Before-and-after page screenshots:
***
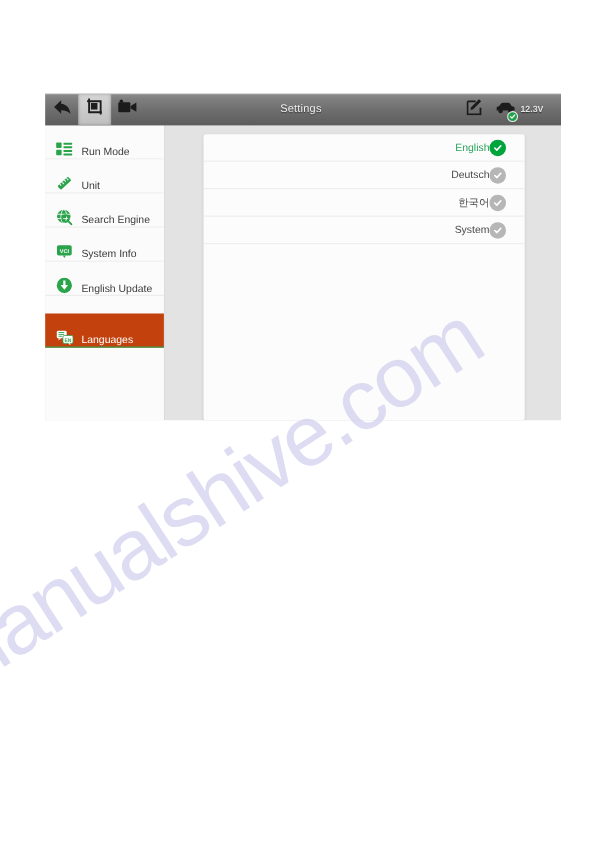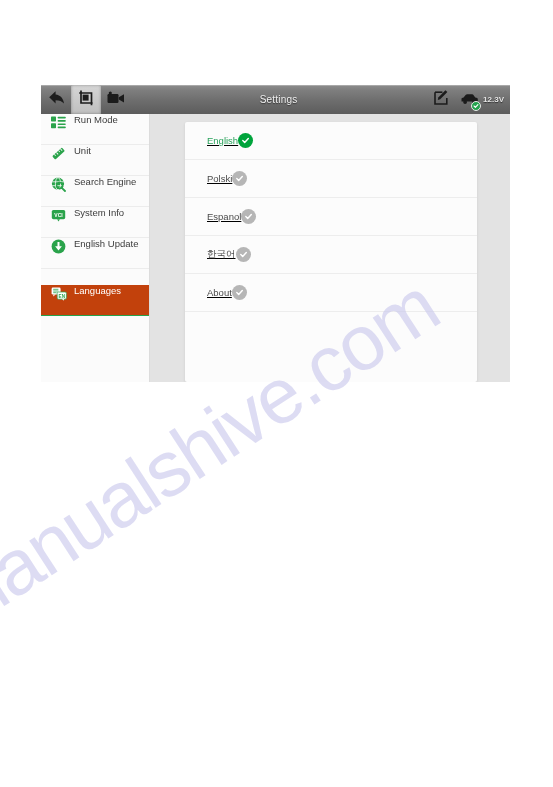"12.3V" .tb-right { padding-right: 6px -> 16px }
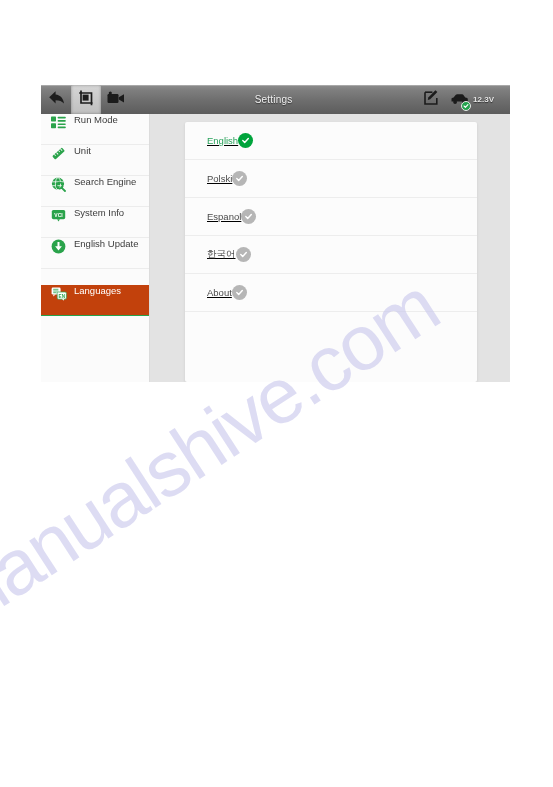"Run Mode" .side-item { align-items: flex-start -> flex-end }
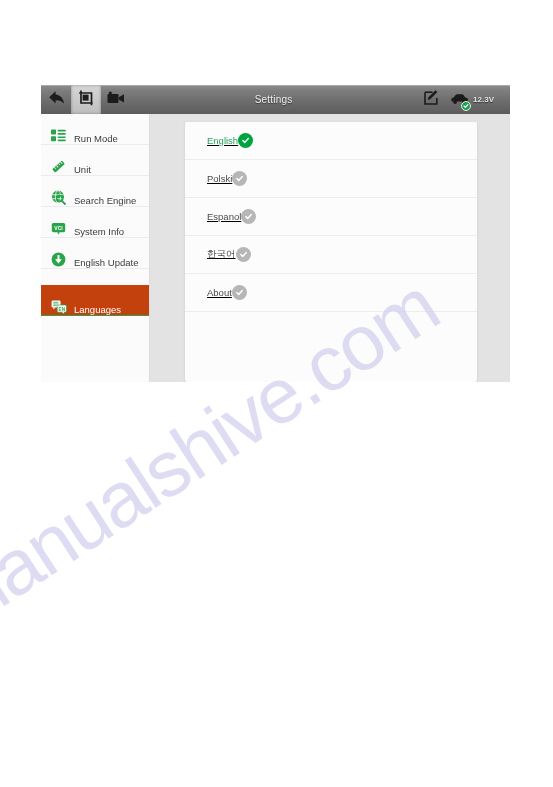"English" .lang-row { height: 38px -> 25px; justify-content: flex-start -> flex-end; text-decoration: underline -> none }
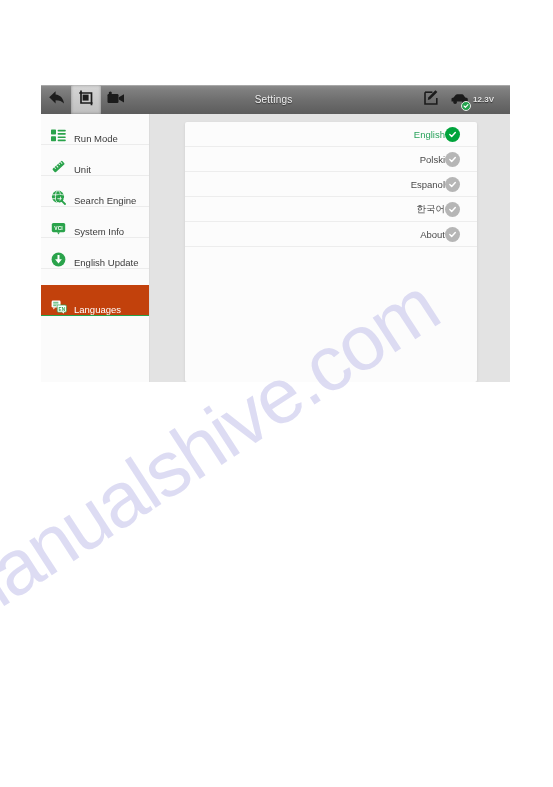"Polski" span.lang-name { text: Polski -> Deutsch }
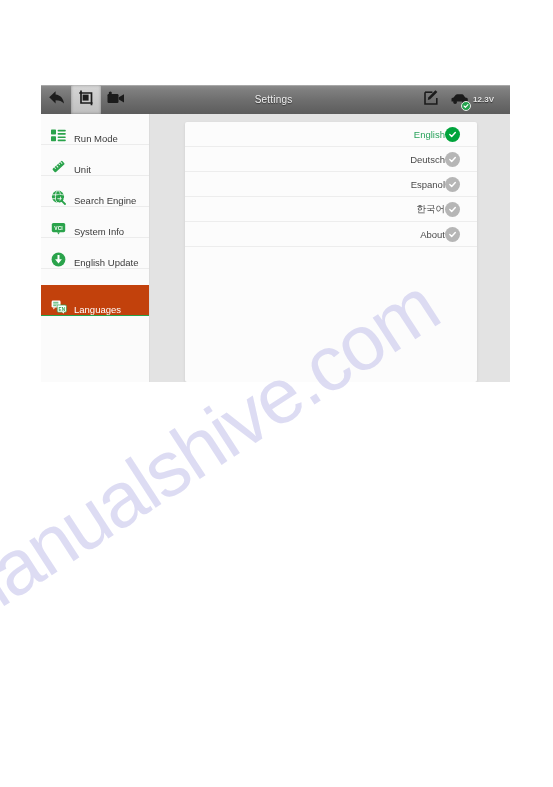"Espanol" div.lang-row { html: <div> <span>Espanol</span> <span> <svg> <path></path> </svg> </span> </div> -> none }
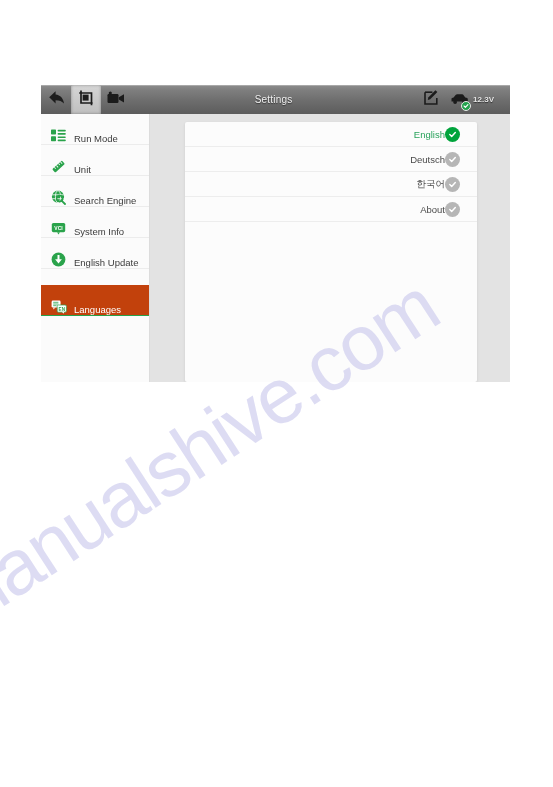"About" span.lang-name { text: About -> System }
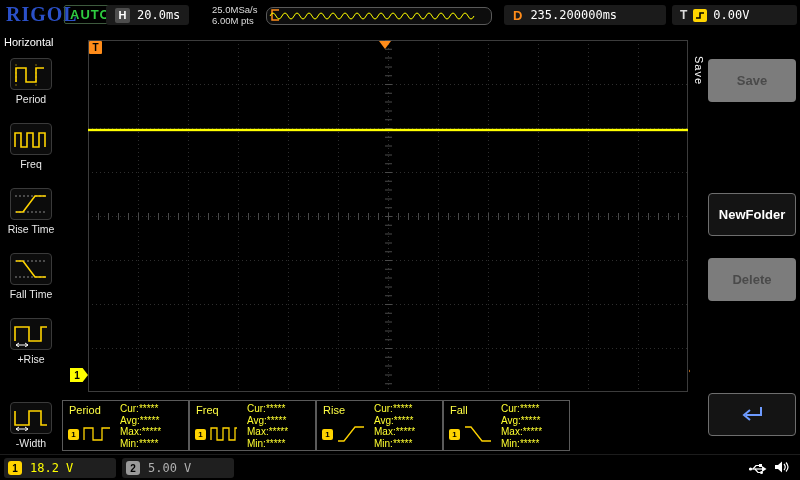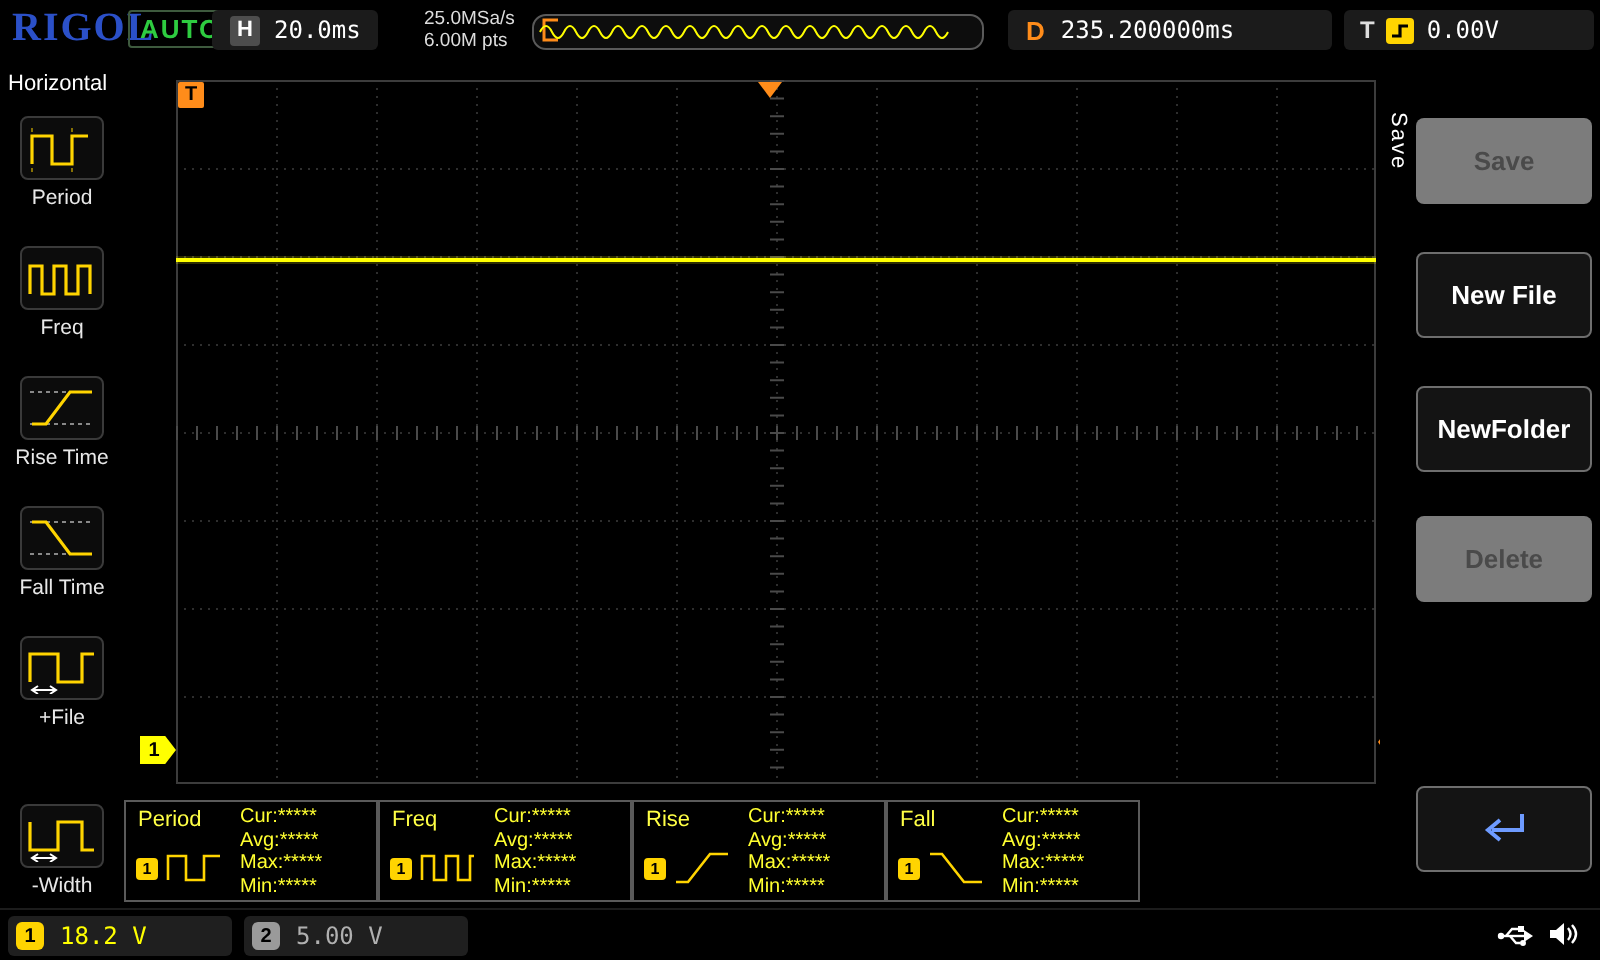"New File" div.rbtn { html: <div> <span>New File</span> </div> -> none }
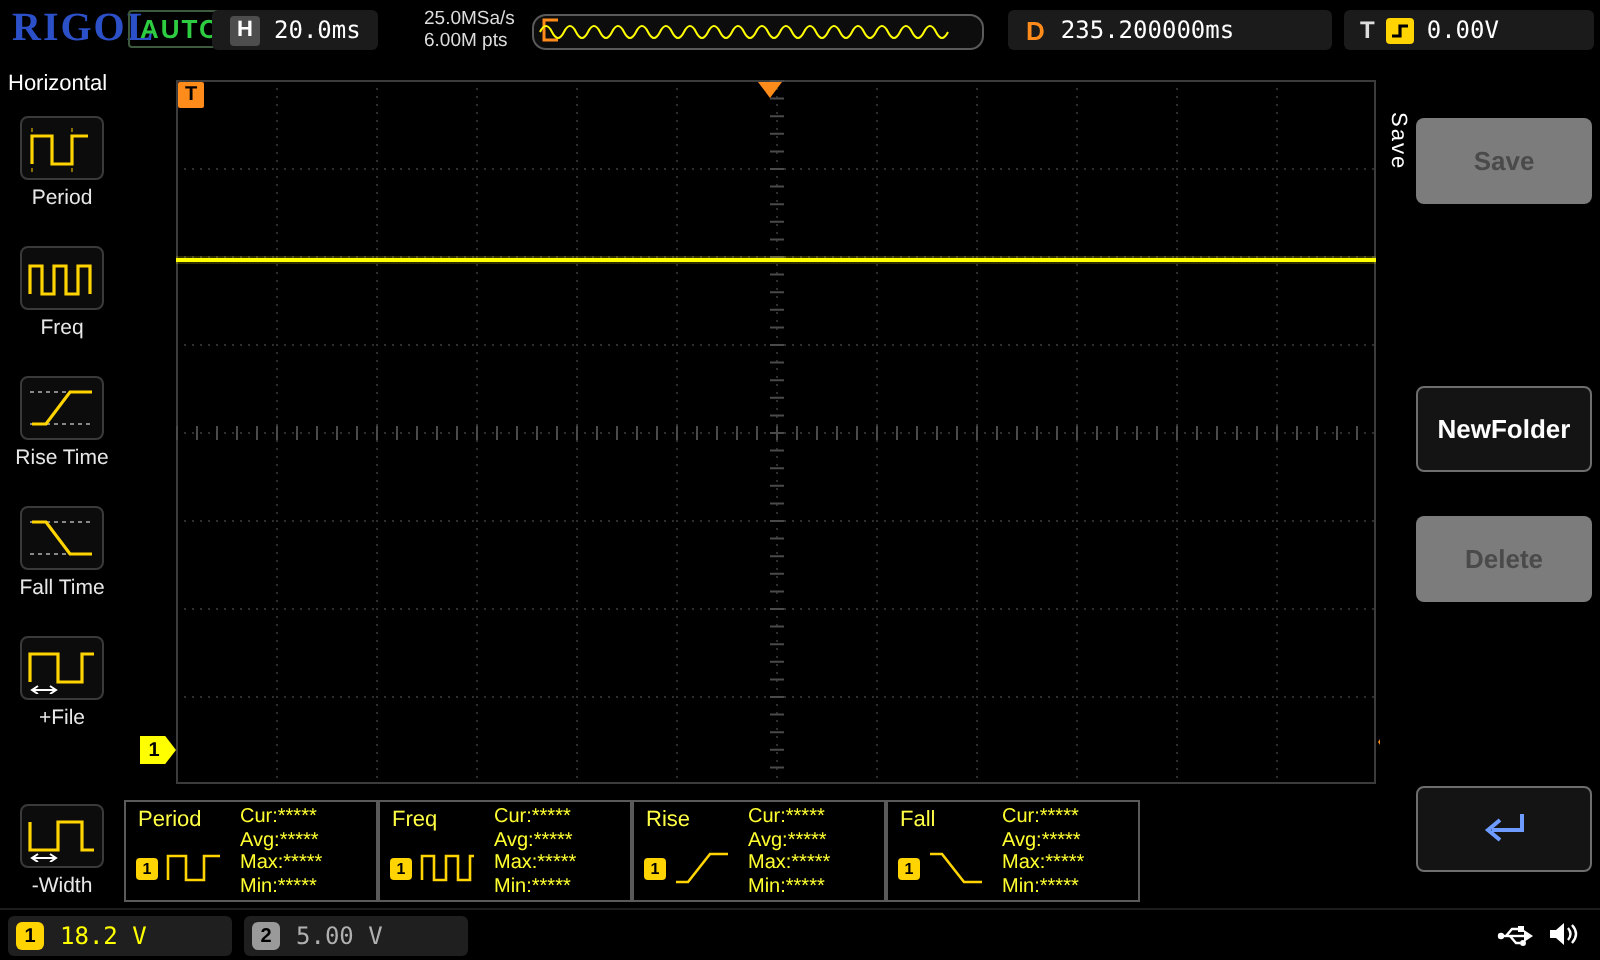"+File" span.lm-label { text: +File -> +Rise }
***
Exactly as written, restate the lines above from the opening line through the one holding "html: <div> <span>New", omitting the pictures.

▶ Answer area
"12.3V" .tb-right { padding-right: 6px -> 16px }
"Run Mode" .side-item { align-items: flex-start -> flex-end }
"English" .lang-row { height: 38px -> 25px; justify-content: flex-start -> flex-end; text-decoration: underline -> none }
"Polski" span.lang-name { text: Polski -> Deutsch }
"Espanol" div.lang-row { html: <div> <span>Espanol</span> <span> <svg> <path></path> </svg> </span> </div> -> none }
"About" span.lang-name { text: About -> System }
"New File" div.rbtn { html: <div> <span>New File</span> </div> -> none }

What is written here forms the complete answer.